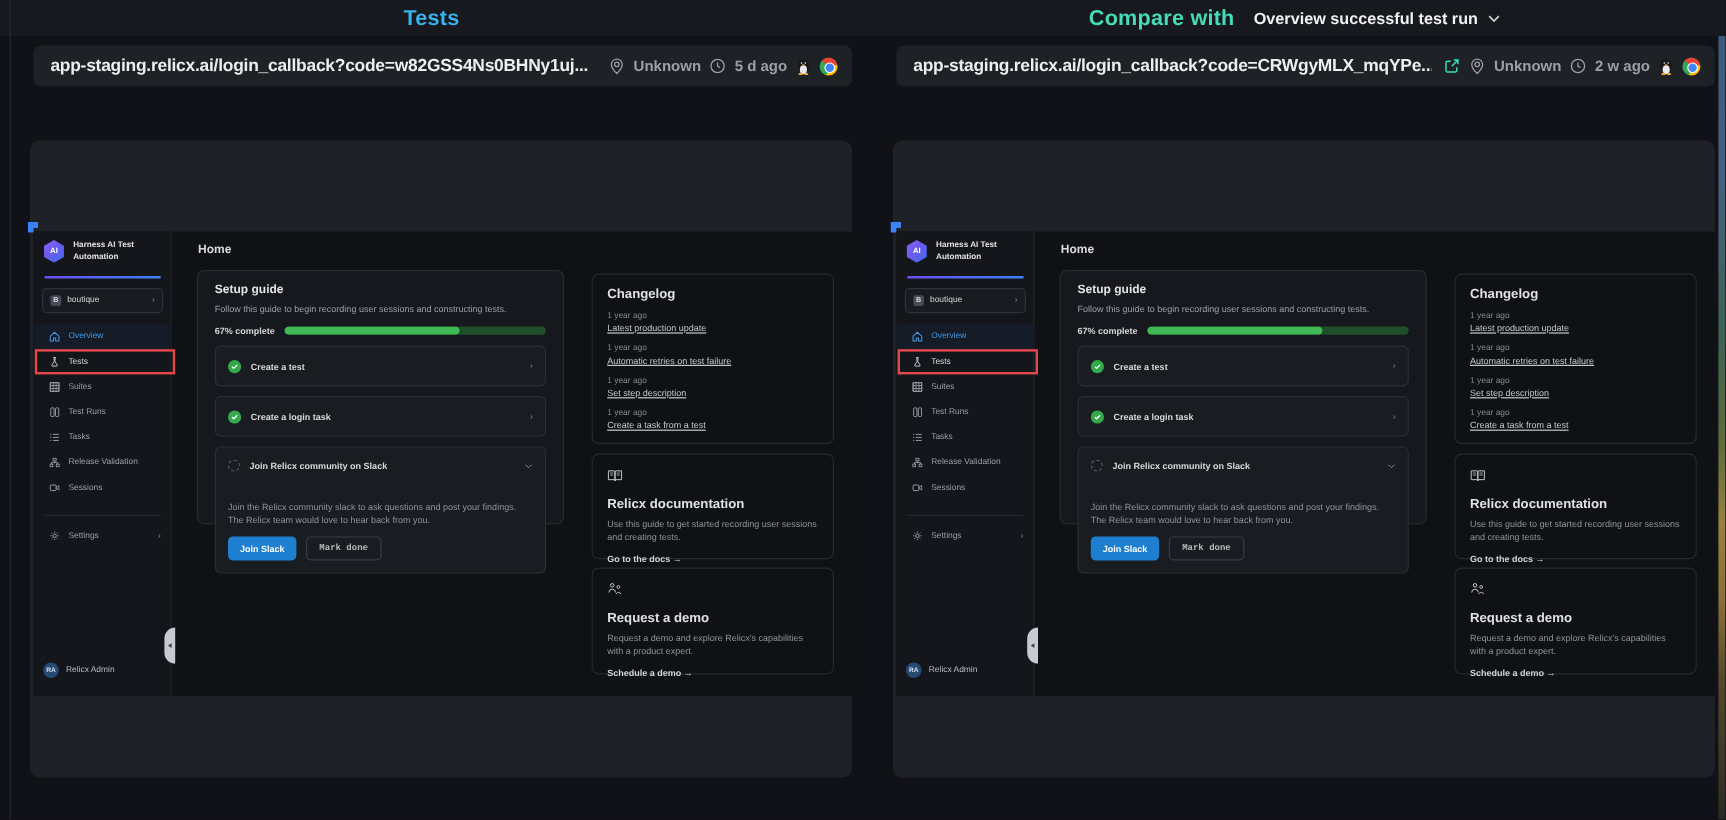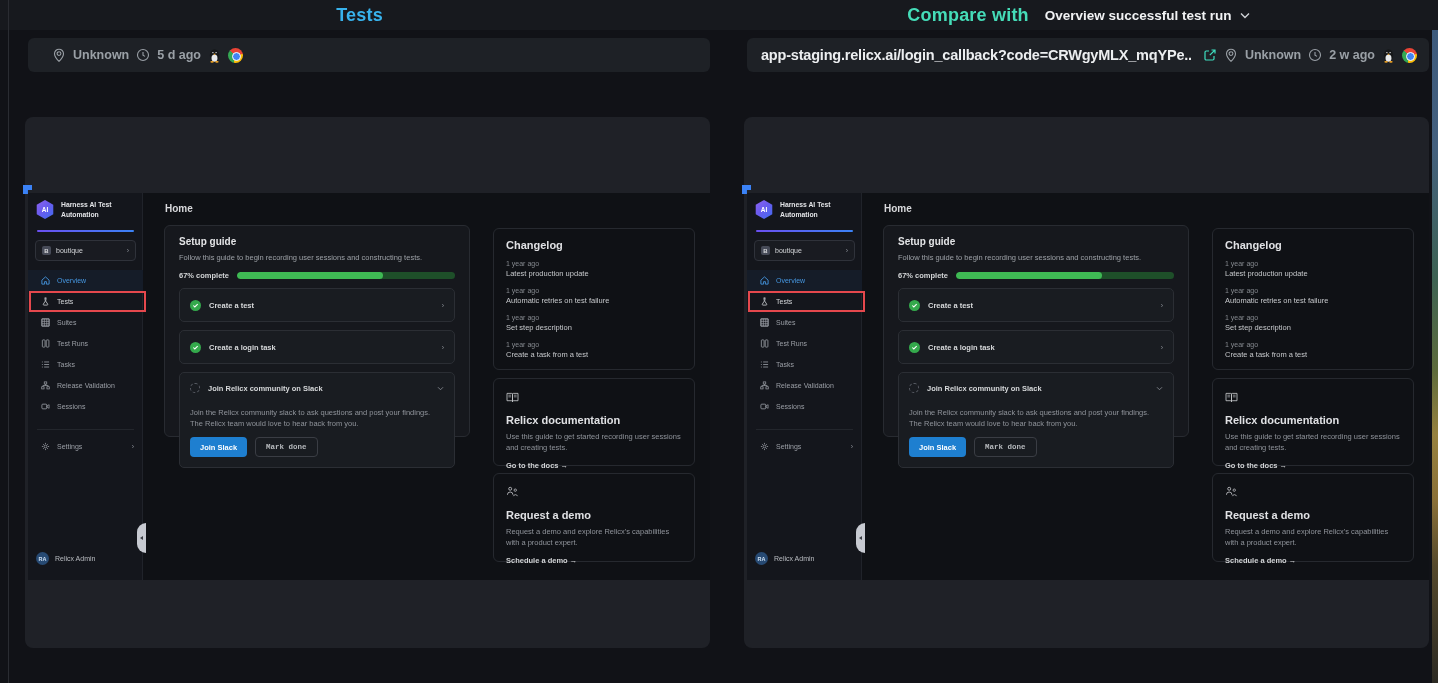--- a/index.html
+++ b/index.html
@@ -74,48 +74,49 @@
   .prog-label { color:#d4d6d8; font-size:7.5px; font-weight:bold; white-space:nowrap; }
   .prog-track { flex:1; height:7px; border-radius:4px; background:#1e4f29; overflow:hidden; }
   .prog-fill { height:100%; background:#3fb954; border-radius:4px; }
   .todo { margin-top:8px; background:#191c21; border:1px solid #2b2e34; border-radius:5px; padding:0 10px; }
   .todo-head { height:32px; display:flex; align-items:center; gap:8px; cursor:pointer; }
   .todo.open { padding-bottom:10px; }
   .todo.open .todo-head { height:30px; }
   .todo-label { color:#d7d9db; font-size:7.5px; font-weight:600; flex:1; }
   .check { width:11px; height:11px; border-radius:50%; background:#34a94c; display:flex; align-items:center; justify-content:center; }
   .ring { width:10px; height:10px; border-radius:50%; border:1px dashed #5a5e66; }
-  .todo-desc { color:#8f939a; font-size:7.5px; line-height:11px; margin:4px 0 8px; }
+  .todo-desc { color:#8f939a; font-size:7.5px; line-height:11px; margin:14px 0 8px; }
   .btn-row { display:flex; gap:8px; }
   .btn-primary { background:#1e7fd0; color:#fff; border:none; border-radius:4px; font-size:7.5px; font-weight:bold; padding:5px 10px; font-family:inherit; cursor:pointer; }
   .btn-ghost { background:transparent; color:#b6b9bd; border:1px solid #3a3d44; border-radius:4px; font-size:7.5px; font-weight:600; padding:5px 10px; font-family:Liberation Mono, monospace; cursor:pointer; }
 
   .rcol-card { position:absolute; left:350px; width:202px; background:transparent; border:1px solid #26292f; border-radius:6px; padding:10px 12px; }
   .rcol-title { color:#e0e1e4; font-size:11px; font-weight:600; }
   .cl-time { color:#85898f; font-size:7px; margin-top:9px; }
-  .cl-text { color:#c6c8cb; font-size:7.5px; margin-top:2px; }
+  .cl-text { color:#c6c8cb; font-size:7.5px; margin-top:2px;text-decoration:underline; }
   .info-desc { color:#8f939a; font-size:7.5px; line-height:11px; margin-top:5px; }
   .info-link { color:#d2d4d6; font-size:7.5px; font-weight:600; margin-top:8px; cursor:pointer; }
   .card-icon { color:#c6c8cb; margin-bottom:7px; }
 
   .right-strip { position:absolute; left:1432px; top:30px; width:6px; height:653px;
     background:linear-gradient(180deg,#3d5a7c 0%,#44607e 18%,#3d6253 38%,#5d6b3c 52%,#96813f 62%,#8a7038 72%,#55492c 82%,#2c2a23 100%); }
 </style>
 </head>
 <body>
 
 <div class="stage">
   <div class="header-band"></div>
   <div class="edge-line"></div>
 
   <div class="panel" style="left:0">
     <div class="panel-header">
       <span class="panel-title" style="color:#38b2ec">Tests</span>
     </div>
     <div class="urlbar" style="left:28px; width:682px;">
+      <span class="url">app-staging.relicx.ai/login_callback?code=w82GSS4Ns0BHNy1uj...</span>
       <span class="meta">
         <svg class="icon-svg" width="14" height="15" viewBox="0 0 14 15">
             <path d="M7 1.2C4.5 1.2 2.5 3.2 2.5 5.7c0 3.2 4.5 7.6 4.5 7.6s4.5-4.4 4.5-7.6C11.5 3.2 9.5 1.2 7 1.2Zm0 6.3a1.9 1.9 0 1 1 0-3.8 1.9 1.9 0 0 1 0 3.8Z" fill="none" stroke="#9aa0a6" stroke-width="1.1"></path>
           </svg>
         <span class="mtxt">Unknown</span>
         <svg class="icon-svg" width="14" height="14" viewBox="0 0 14 14">
             <circle cx="7" cy="7" r="5.5" fill="none" stroke="#9aa0a6" stroke-width="1.1"></circle>
             <path d="M7 4v3.2l2 1.2" fill="none" stroke="#9aa0a6" stroke-width="1.1"></path>
           </svg>
         <span class="mtxt">5 d ago</span>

WHAT YOU WILL DO >> For each line in the material above that contains the string "card", make a copy.

RESULT >>
   .rcol-card { position:absolute; left:350px; width:202px; background:transparent; border:1px solid #26292f; border-radius:6px; padding:10px 12px; }
   .card-icon { color:#c6c8cb; margin-bottom:7px; }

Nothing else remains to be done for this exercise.